In questo ultimo periodo il tema della genitorialità in azienda ha trovato molto spazio nelle colonne dei giornali. Si è passati dalle sterili polemiche sulle scelte di Samantha Cristoforetti in tema di gestione familiare alle dichiarazioni infelici di Elisabetta Franchi sull’assunzione di donne over 40 già “sistemate”.

Essere genitori oggi

Un tema come questo porta inevitabilmente ad animare il confronto e quindi ecco che anche nelle pause caffè di TST l’affaire “cosa significa essere genitori oggi e come questa condizione si possa conciliare con la nostra identità professionale” è stato sicuramente molto dibattuto. Anche perché ad oggi la nostra organizzazione è composta da persone che in larga maggioranza hanno uno o più figli.

Nella molteplicità di confronti e punti di vista ne ho trovato uno con cui mi sento particolarmente in sintonia. Parlo di Roberta Zantedeschi, business coach ed esperta di comunicazione interna che si è detta “contro la narrazione della #maternità come bollino di qualità professionale”

La genitorialità e il lavoro: due sfere che possono e devono interagire

Parto da una premessa. Anche io sono mamma di Sofia e Giorgia, due bambine di 8 e 6 anni che sono un concentrato di energia e vitalità. E questa premessa mi porta a farmi una domanda: sono una professionista migliore perché sono madre? Probabilmente no, ma allo stesso modo non sono nemmeno una professionista peggiore.

L’esperienza della maternità mi ha sicuramente permesso di potenziare alcune mie competenze. Ma probabilmente sono riuscita a portare questo bagaglio nel mio lavoro perché la mia azienda ha avuto la capacità di andare oltre la dicotomia professionista/genitore, valorizzando Elisa nella sua complessità.

A mio parere è proprio questo lo snodo che dobbiamo superare. Non è l’etichetta, di genitore, di donna o altro, a renderci più competenti, ma le nostre esperienze di vita, che se valorizzate adeguatamente possono trasformarsi in un bacino di competenze spendibili anche in azienda.

Un equilibrio personale per dare il meglio di sé

E’ quindi onere, ma anche onore dell’azienda accogliere le persone nella propria unicità e individuare alcune strategie che possano permettere loro di crescere e diventare una risorsa di valore per l’azienda. Nel contesto attuale infatti vita privata e lavorativa sono sempre più connesse e proprio per questo motivo le naturali esigenze del singolo non possono essere vissute come un ostacolo, ma come un punto di partenza sul quale costruire un percorso di crescita all’interno dell’organizzazione.

La scintilla per far crescere le persone

Ma come possiamo valorizzare questa unicità?

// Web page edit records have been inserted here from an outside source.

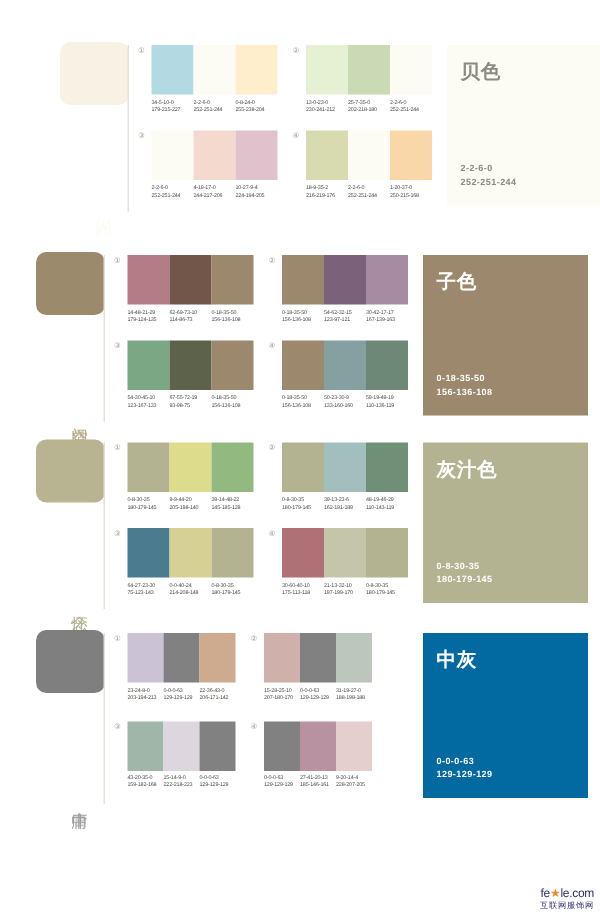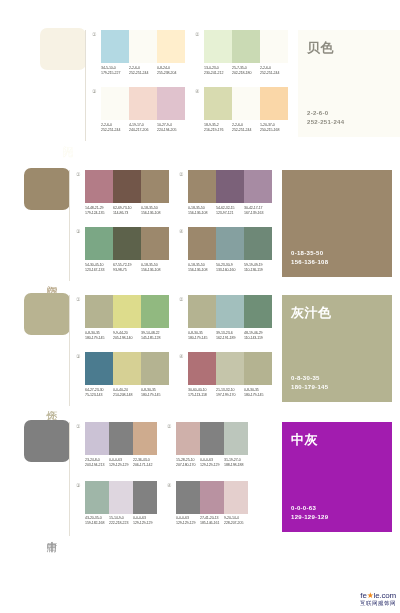--- a/index.html
+++ b/index.html
@@ -344,6 +344,7 @@
         </div>
         <div class="feature" style="background: rgb(156, 136, 108);">
           <div class="feature-name" style="color: rgb(255, 255, 255);">
+            <div>子色</div>
           </div>
           <div class="feature-codes" style="color: rgb(255, 255, 255);">
             <span>0-18-35-50</span>

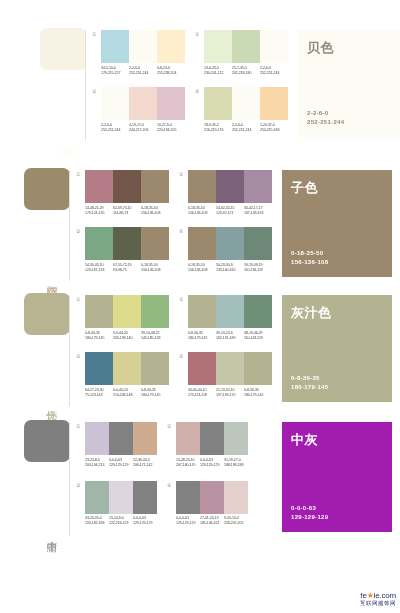--- a/index.html
+++ b/index.html
@@ -568,7 +568,7 @@
             </div>
           </div>
         </div>
-        <div class="feature" style="background: #a21caf; margin-left: 28px;">
+        <div class="feature" style="background: #0369a1; margin-left: 28px;">
           <div class="feature-name" style="color: rgb(255, 255, 255);">中灰</div>
           <div class="feature-codes" style="color: rgb(255, 255, 255);">
             <span>0-0-0-63</span>

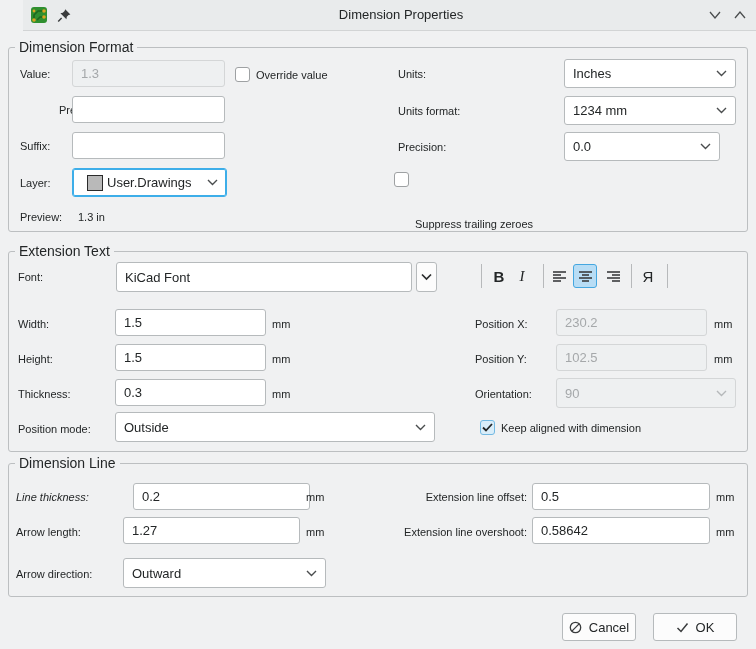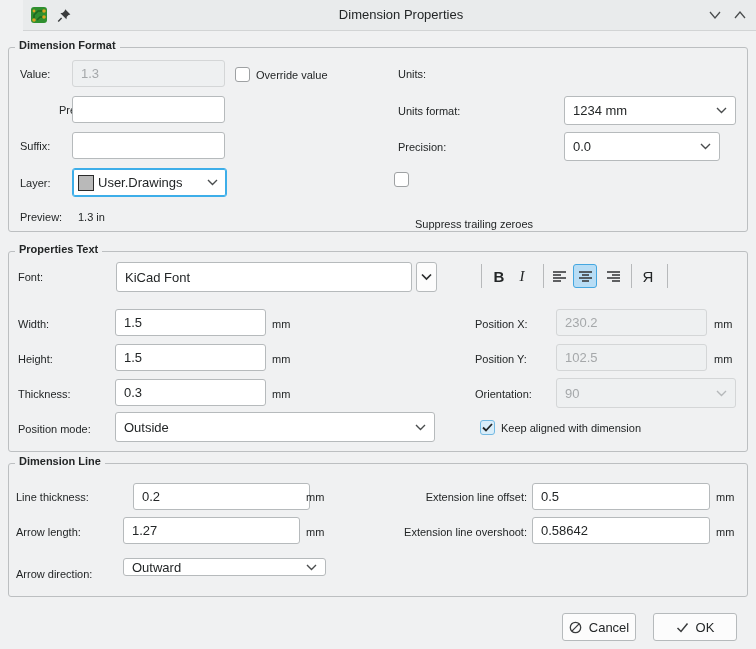--- a/index.html
+++ b/index.html
@@ -27,7 +27,7 @@
       border-radius:3px;box-sizing:border-box;display:flex;align-items:center;justify-content:center;}
   .cb.checked{background:#d9edf9;border-color:#73b9e2;}
   .group{position:absolute;border:1px solid #bcbfc1;border-radius:3px;}
-  .legend{position:absolute;top:-9px;left:6px;background:#f0f1f2;padding:0 4px;font-size:11px;color:#232627;white-space:nowrap;font-weight:bold;}
+  .legend{position:absolute;top:-9px;left:6px;background:#f0f1f2;padding:0 4px;font-size:14px;color:#232627;white-space:nowrap;}
   .toolbtn{position:absolute;display:flex;align-items:center;justify-content:center;
            color:#232627;border:1px solid transparent;border-radius:3px;box-sizing:border-box;}
   .toolbtn.selected{background:#b8ddf5;border-color:#45a7e0;}

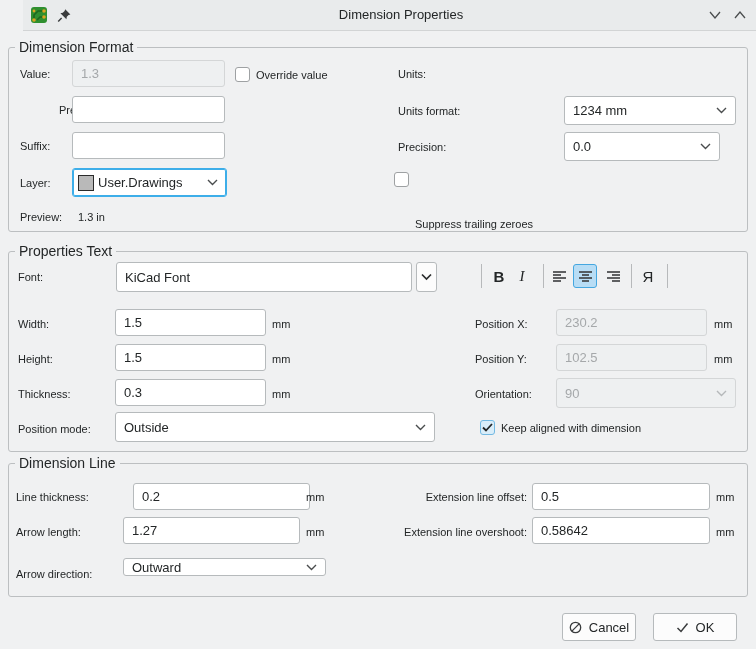--- a/index.html
+++ b/index.html
@@ -112,6 +112,14 @@
   <span class="lbl" style="left:78px;top:208px;">1.3 in</span>
 
   <span class="lbl" style="left:398px;top:65px;">Units:</span>
+  <div class="combo" style="left:564px;top:59px;width:172px;height:29px;">
+    <span>Inches</span>
+    <span class="chev">
+      <svg width="11" height="7">
+          <polyline points="1,1 5.5,5.5 10,1" fill="none" stroke="currentColor" stroke-width="1.4"></polyline>
+        </svg>
+    </span>
+  </div>
 
   <span class="lbl" style="left:398px;top:102px;">Units format:</span>
   <div class="combo" style="left:564px;top:96px;width:172px;height:29px;">

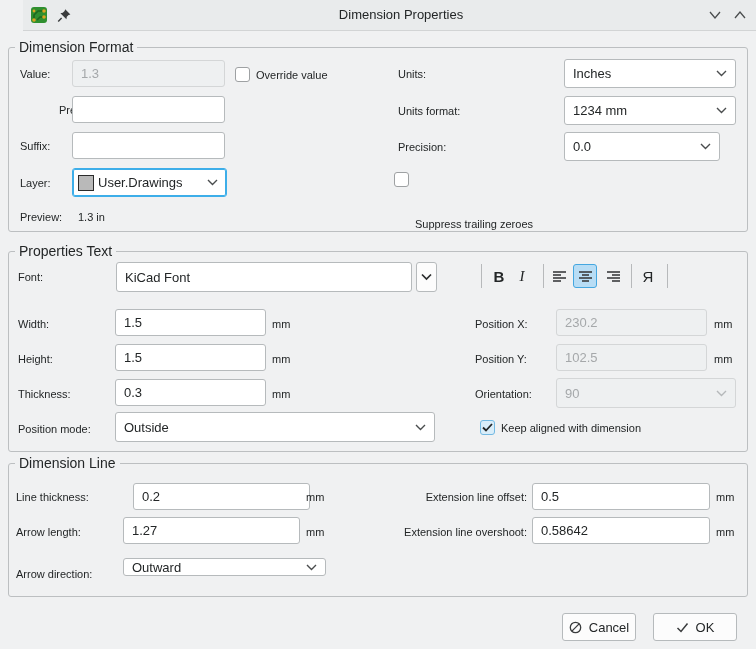--- a/index.html
+++ b/index.html
@@ -98,7 +98,7 @@
   <input class="inp" style="left: 72px; top: 132px; width: 153px; height: 27px;" readonly="" value="">
 
   <span class="lbl" style="left:20px;top:174px;">Layer:</span>
-  <div class="combo focused" style="left:72px;top:168px;width:155px;height:29px;padding-left:5px;">
+  <div class="combo focused" style="left:72px;top:168px;width:155px;height:29px;padding-left:14px;">
     <span class="swatch"></span>
     <span>User.Drawings</span>
     <span class="chev">

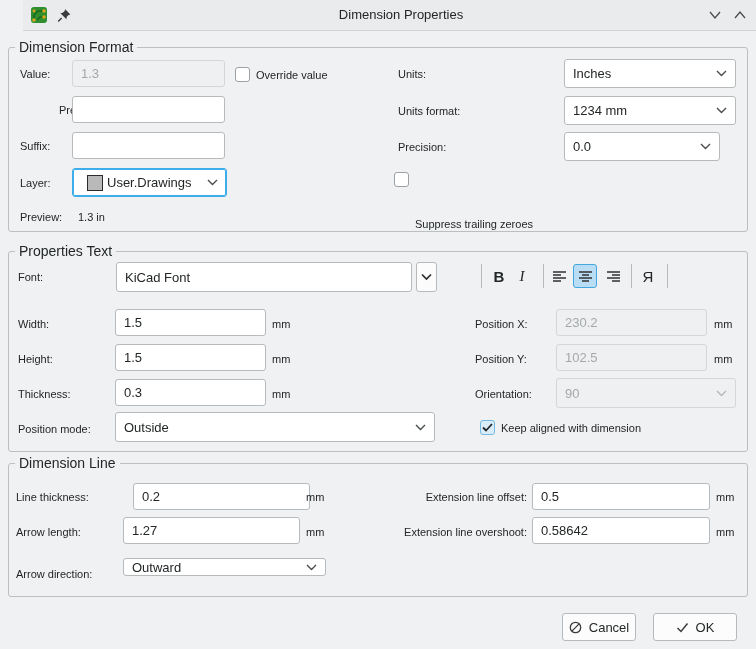--- a/index.html
+++ b/index.html
@@ -145,7 +145,7 @@
   <span class="lbl" style="left:415px;top:171px;margin-top:44px;">Suppress trailing zeroes</span>
 
   <div class="group" style="left:8px;top:251px;width:738px;height:199px;">
-    <span class="legend">Properties Text</span>
+    <span class="legend">Extension Text</span>
   </div>
 
   <span class="lbl" style="left:18px;top:268px;">Font:</span>

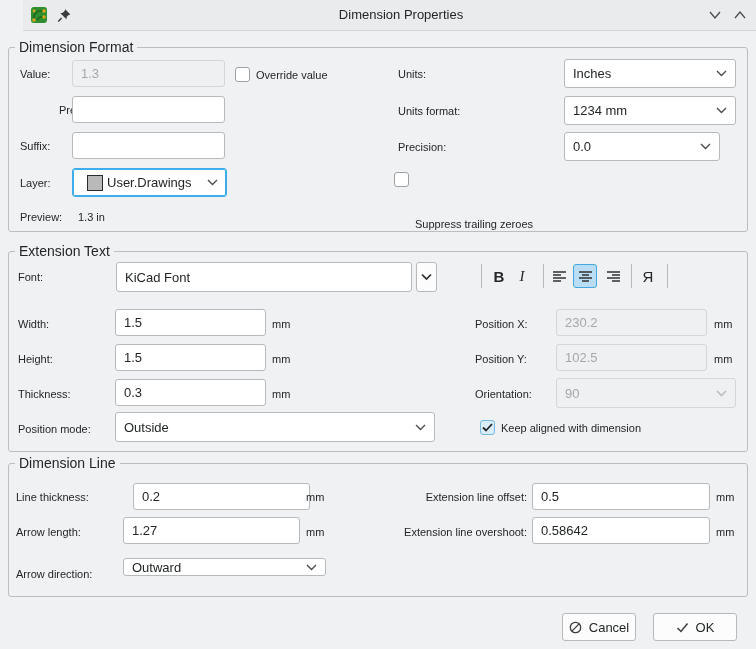--- a/index.html
+++ b/index.html
@@ -255,7 +255,7 @@
     <span class="legend">Dimension Line</span>
   </div>
 
-  <span class="lbl" style="left:16px;top:488px;">Line thickness:</span>
+  <span class="lbl" style="left:16px;top:488px;font-style:italic;">Line thickness:</span>
   <input class="inp" style="left: 123px; top: 483px; width: 177px; height: 27px; margin-left: 10px;" readonly="" value="0.2">
   <span class="lbl" style="left:306px;top:488px;">mm</span>
 

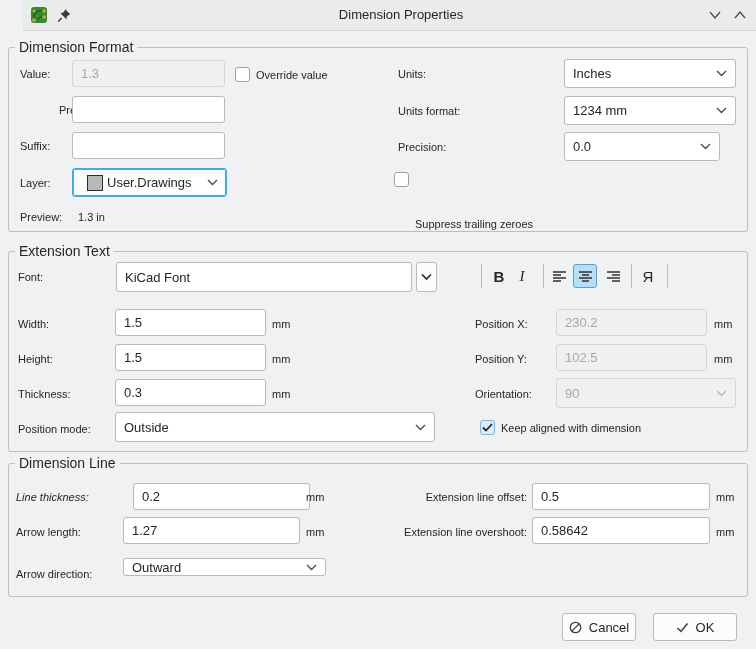--- a/index.html
+++ b/index.html
@@ -264,7 +264,7 @@
   <span class="lbl" style="left:306px;top:523px;">mm</span>
 
   <span class="lbl" style="left:16px;top:565px;">Arrow direction:</span>
-  <div class="combo" style="left:123px;top:558px;width:203px;height:18px;">
+  <div class="combo" style="left:123px;top:558px;width:203px;height:30px;">
     <span>Outward</span>
     <span class="chev">
       <svg width="11" height="7">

In Trentino Social Tank stiamo sperimentando qualche strategia, che vogliamo condividere con voi: 

  • chiediamo alle persone come vogliono organizzare il lavoro
  • costruiamo insieme gli obiettivi da raggiungere e li monitoriamo periodicamente
  • proponiamo alle persone di uscire da una prospettiva subordinata, favorendo un approccio che stimoli l’imprenditività del singolo

Abbiamo preso la direzione giusta?

Immagino che a questo punto la domanda sorga spontanea: che risultati stanno portando queste strategie? Forse è ancora presto per dare una risposta, il nostro viaggio verso la valorizzazione dei talenti è appena iniziato e abbiamo ancora bisogno di tempo per capire come stia andando. Quello che è certo è che nel momento in cui questi processi prendono avvio non si può più tornare indietro, perché il cambiamento che determinano a livello di cultura organizzativa è immediato. L’importante è essere pronti a coglierlo e valorizzarlo.